If you asked Nolan Ryan – both as a pitcher and as president of the Rangers – he would most likely say it’s a BS-number to look at, but to just about everyone else around the game of baseball these days, pitch count has become something like the National debt. As Yankee fans we need look no further than the ever-present YES scoreboard box. This, in the minds of the television brass, is where the most pertinent data is displayed on the screen. Back in the day, this just provided the score. Later, the count and the outs were added; then the runners on base and the speed of the last pitch: clearly the information we have deemed crucial.
But these days, the YES box always has the pitch count; the same information is now displayed prominently at most ballparks’ scoreboards. And the adherence to this number has become something of a “cover your ass” statistic for most managers and pitching coaches everywhere. If a reporter asks why a starter was taken out despite how well he was pitching, the reply these days is more often than not something along the lines of, “Well, he was over one-hundred pitches, so…” The same works for leaving a guy in too long: “He was only at eighty-seven pitches, so…”
And this is an area that the Yankee line-up has exploited for many seasons. Forget about adherence to all the tenets of “Moneyball,” but seeing a load of pitches is, in my estimation, about as crucial a tactic a line-up can take against just about any other team’s rotation. If there is a weak underbelly to any staff, it’s those guys who are called in early. Not the starter with good stuff, not the set-up guys or closers, but if you’re going to make traction and score “put away” runs, your best bet is nearly always going to be against those pitchers who come in from the third to the sixth.
Obviously, the season ending injuries to the seemingly indispensible Mariano Rivera and the disappointment of having to wait ‘til next year on Michael Pineda and Joba Chamberlain have taken their toll; hopefully Robertson will be back soon. But I don’t feel like I am going out on a limb when I say the loss of Brett Gardner has possibly been more disadvantageous to the team on a whole than any other. A team is a puzzle and the loss of certain pieces can have something of a “domino effect.”

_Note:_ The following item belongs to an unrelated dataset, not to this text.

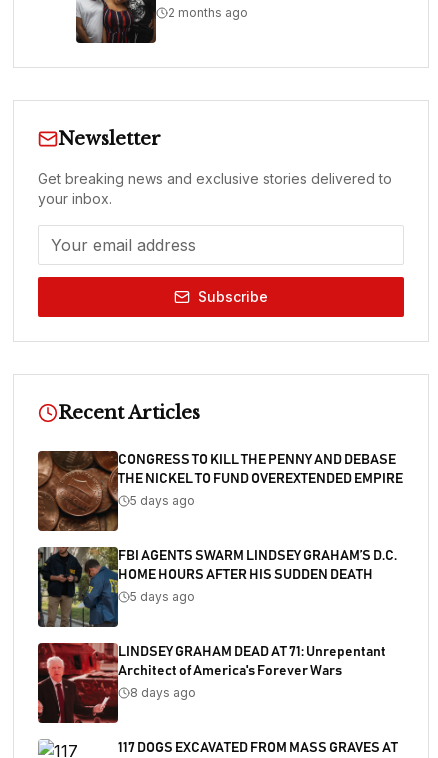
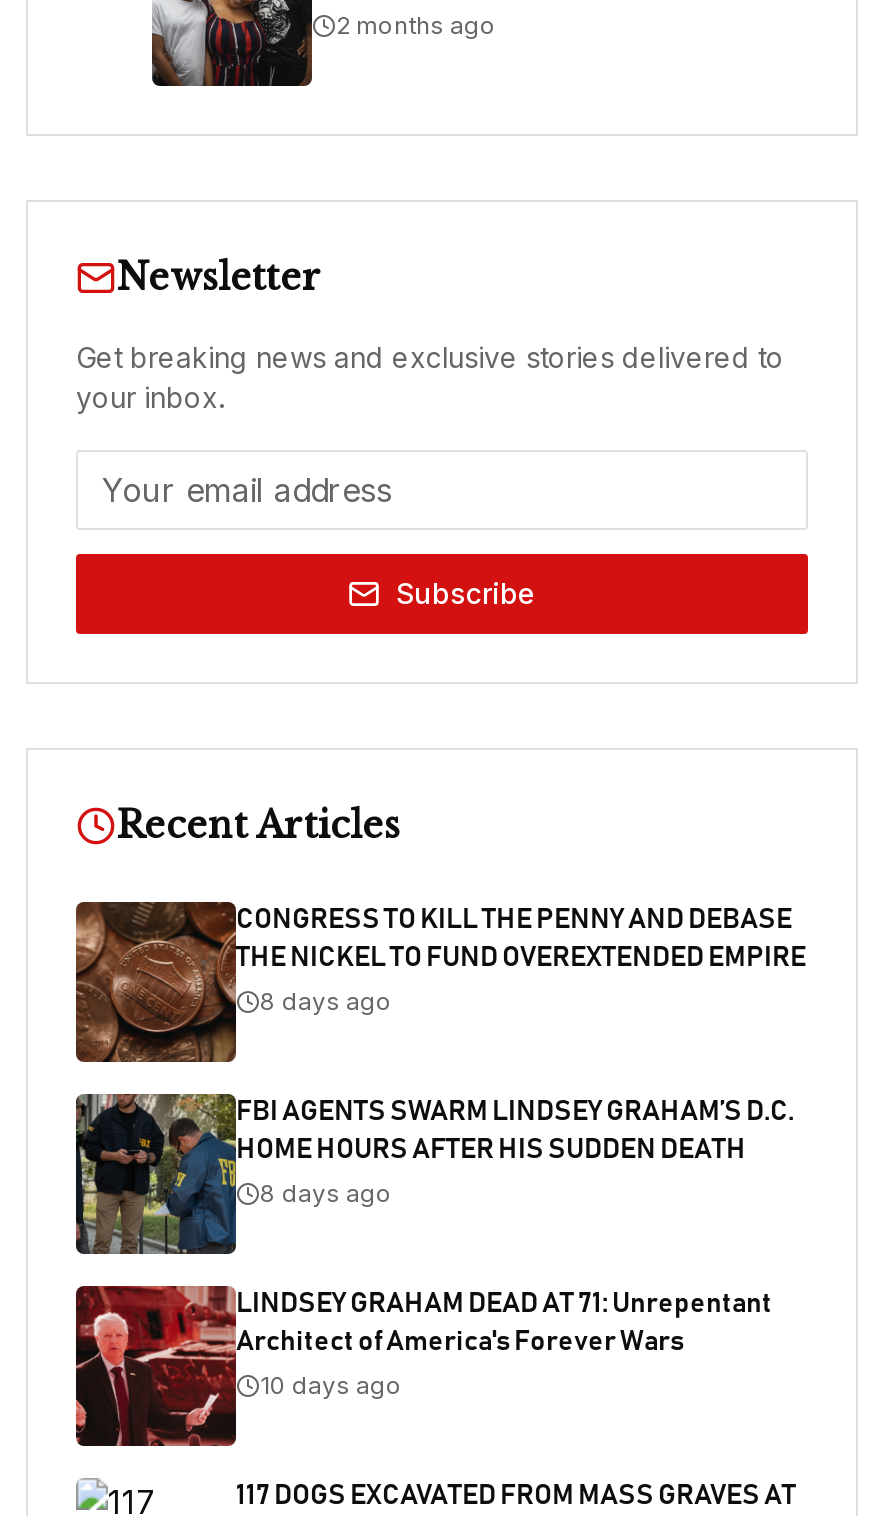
[130,493,195,508] 5 days ago -> [260,986,392,1016] 8 days ago
[130,589,195,604] 5 days ago -> [260,1178,392,1208] 8 days ago
[130,685,196,700] 8 days ago -> [260,1370,402,1400] 10 days ago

The numbers bear this out. In 2010, Brett Gardner led all of the American League by seeing an average of 4.61 pitches per AB. That season, the Yankees had four guys in the regular starting line-up in the top twenty-five in pitches seen: Gardy, Granderson, Swisher and Texeira seeing an average of over four pitches per AB. In 2011, the Yankee line-up was even more impressive as those same regulars comprised four of the top eleven spots in the AL in pitches seen per AB with Curtis Granderson leading the way with 4.44.
But in looking at the qualifying batters for this season, only Curtis Granderson (at number six with a 4.26 pitchers per AB) ranks in the top twenty five in the AL. Swisher, in his contract year and seemingly trying to impress with power over his batting eye, still has a representative 4.02, but his walks are down significantly. I had to look way down the list to find Tex at 53rd (3.76) and A-Rod at 55th (3.74). I then went to check on the guys who have been “replacing” Brett Gardner in the line-up, but guess what? I couldn’t find the names of Nunez, Jones, Nix or Ibanez anywhere on the list of tops in the statistic of pitches seen per AB although the ESPN list “only” went down eighty four spots.
Yes, the Yankees have started to hit more like the Bronx Bombers over the last few games, but I don’t think the line-up – and by extension, the whole jigsaw puzzle of a team – will start performing to heightened expectations until that little spark-plug of a pesky number nine hitter, Brett Gardner, is back playing every game, seeing so many pitches that it helps his teammates get into the other team’s bullpen early and driving the engine that has made this Yankee line-up fire on all cylinders.